* TASK DETAILS
A faithful copy of the data is what is wanted, minus any pictures.

Excerpts from a dataset:
* * * * * * *
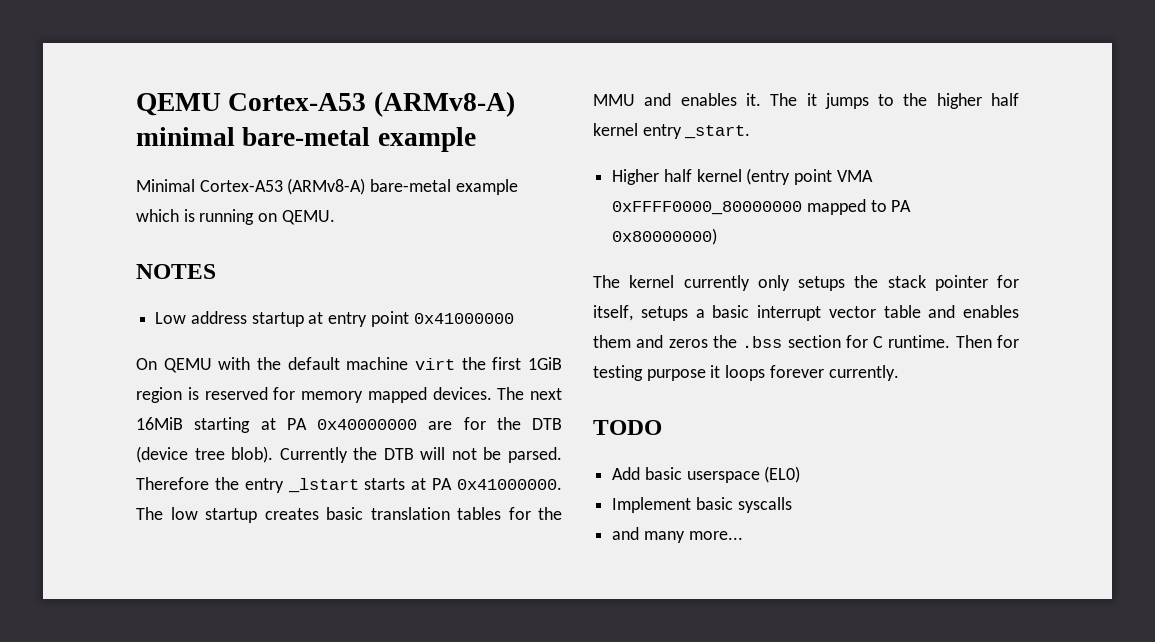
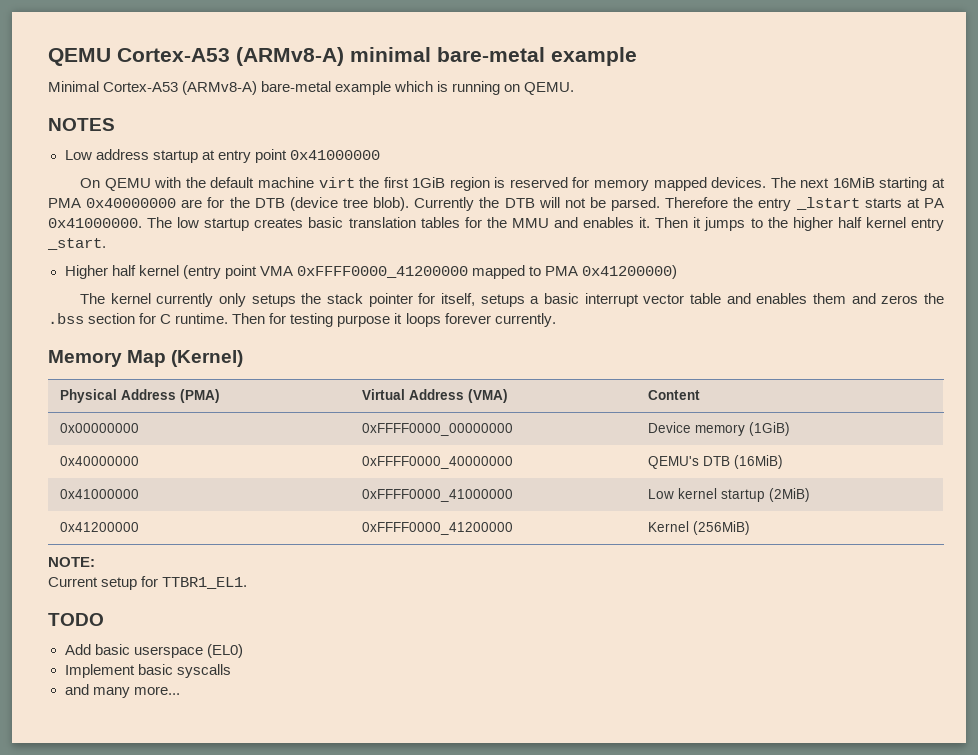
- The next 16MiB starting at PA 0x40000000 are for the DTB (device tree blob).
+ The next 16MiB starting at PMA 0x40000000 are for the DTB (device tree blob).
- The it jumps to the higher half kernel entry _start.
+ Then it jumps to the higher half kernel entry _start.
- Higher half kernel (entry point VMA 0xFFFF0000_80000000 mapped to PA 0x80000000)
+ Higher half kernel (entry point VMA 0xFFFF0000_41200000 mapped to PMA 0x41200000)
+ Memory Map (Kernel)
+ Physical Address (PMA) | Virtual Address (VMA) | Content
+ 0x00000000 | 0xFFFF0000_00000000 | Device memory (1GiB)
+ 0x40000000 | 0xFFFF0000_40000000 | QEMU's DTB (16MiB)
+ 0x41000000 | 0xFFFF0000_41000000 | Low kernel startup (2MiB)
+ 0x41200000 | 0xFFFF0000_41200000 | Kernel (256MiB)
+ NOTE:
+ Current setup for TTBR1_EL1.

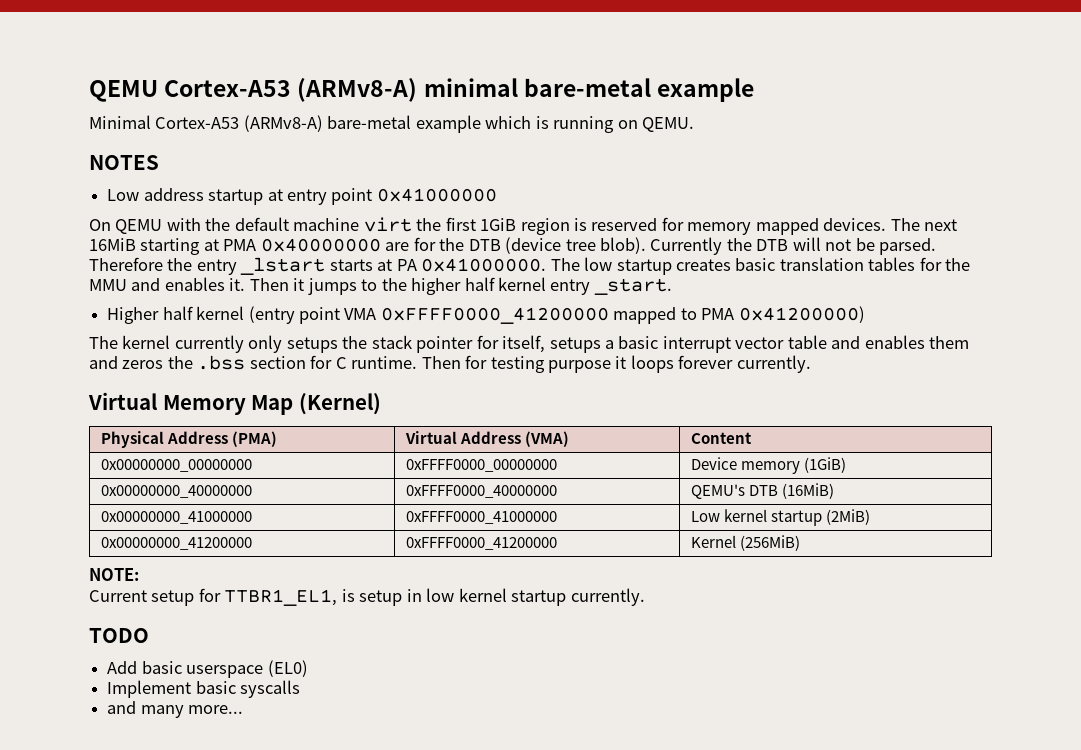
- Memory Map (Kernel)
+ Virtual Memory Map (Kernel)
- 0x00000000 | 0xFFFF0000_00000000 | Device memory (1GiB)
+ 0x00000000_00000000 | 0xFFFF0000_00000000 | Device memory (1GiB)
- 0x40000000 | 0xFFFF0000_40000000 | QEMU's DTB (16MiB)
+ 0x00000000_40000000 | 0xFFFF0000_40000000 | QEMU's DTB (16MiB)
- 0x41000000 | 0xFFFF0000_41000000 | Low kernel startup (2MiB)
+ 0x00000000_41000000 | 0xFFFF0000_41000000 | Low kernel startup (2MiB)
- 0x41200000 | 0xFFFF0000_41200000 | Kernel (256MiB)
+ 0x00000000_41200000 | 0xFFFF0000_41200000 | Kernel (256MiB)
- Current setup for TTBR1_EL1.
+ Current setup for TTBR1_EL1, is setup in low kernel startup currently.

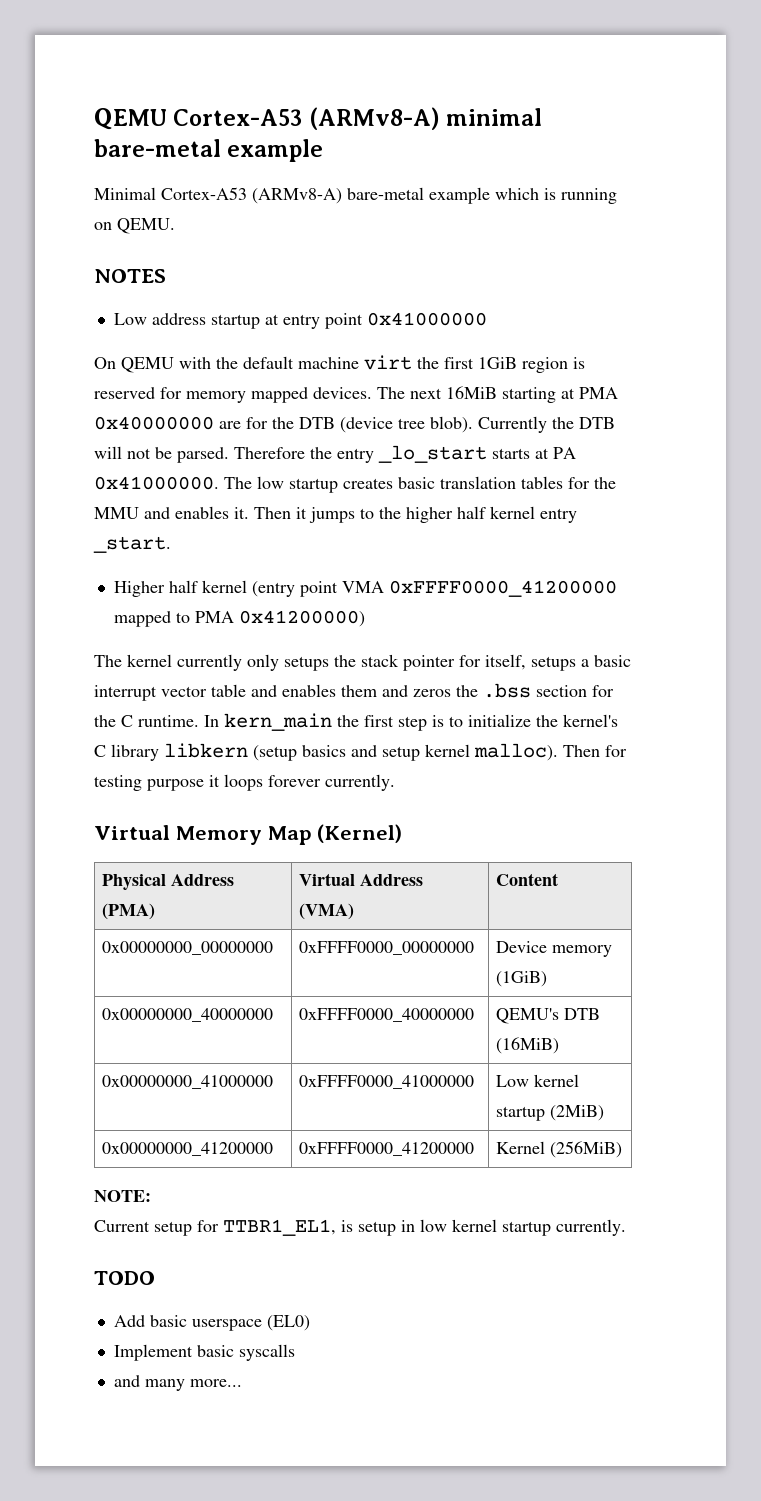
- Therefore the entry _lstart starts at PA 0x41000000.
+ Therefore the entry _lo_start starts at PA 0x41000000.
- The kernel currently only setups the stack pointer for itself, setups a basic interrupt vector table and enables them and zeros the .bss section for C runtime.
+ The kernel currently only setups the stack pointer for itself, setups a basic interrupt vector table and enables them and zeros the .bss section for the C runtime.
+ In kern_main the first step is to initialize the kernel's C library libkern (setup basics and setup kernel malloc).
* * * * * * *
* RESULT OF THE EXERCISE
- The next 16MiB starting at PA 0x40000000 are for the DTB (device tree blob).
+ The next 16MiB starting at PMA 0x40000000 are for the DTB (device tree blob).
- The it jumps to the higher half kernel entry _start.
+ Then it jumps to the higher half kernel entry _start.
- Higher half kernel (entry point VMA 0xFFFF0000_80000000 mapped to PA 0x80000000)
+ Higher half kernel (entry point VMA 0xFFFF0000_41200000 mapped to PMA 0x41200000)
+ Memory Map (Kernel)
+ Physical Address (PMA) | Virtual Address (VMA) | Content
+ 0x00000000 | 0xFFFF0000_00000000 | Device memory (1GiB)
+ 0x40000000 | 0xFFFF0000_40000000 | QEMU's DTB (16MiB)
+ 0x41000000 | 0xFFFF0000_41000000 | Low kernel startup (2MiB)
+ 0x41200000 | 0xFFFF0000_41200000 | Kernel (256MiB)
+ NOTE:
+ Current setup for TTBR1_EL1.

- Memory Map (Kernel)
+ Virtual Memory Map (Kernel)
- 0x00000000 | 0xFFFF0000_00000000 | Device memory (1GiB)
+ 0x00000000_00000000 | 0xFFFF0000_00000000 | Device memory (1GiB)
- 0x40000000 | 0xFFFF0000_40000000 | QEMU's DTB (16MiB)
+ 0x00000000_40000000 | 0xFFFF0000_40000000 | QEMU's DTB (16MiB)
- 0x41000000 | 0xFFFF0000_41000000 | Low kernel startup (2MiB)
+ 0x00000000_41000000 | 0xFFFF0000_41000000 | Low kernel startup (2MiB)
- 0x41200000 | 0xFFFF0000_41200000 | Kernel (256MiB)
+ 0x00000000_41200000 | 0xFFFF0000_41200000 | Kernel (256MiB)
- Current setup for TTBR1_EL1.
+ Current setup for TTBR1_EL1, is setup in low kernel startup currently.

- Therefore the entry _lstart starts at PA 0x41000000.
+ Therefore the entry _lo_start starts at PA 0x41000000.
- The kernel currently only setups the stack pointer for itself, setups a basic interrupt vector table and enables them and zeros the .bss section for C runtime.
+ The kernel currently only setups the stack pointer for itself, setups a basic interrupt vector table and enables them and zeros the .bss section for the C runtime.
+ In kern_main the first step is to initialize the kernel's C library libkern (setup basics and setup kernel malloc).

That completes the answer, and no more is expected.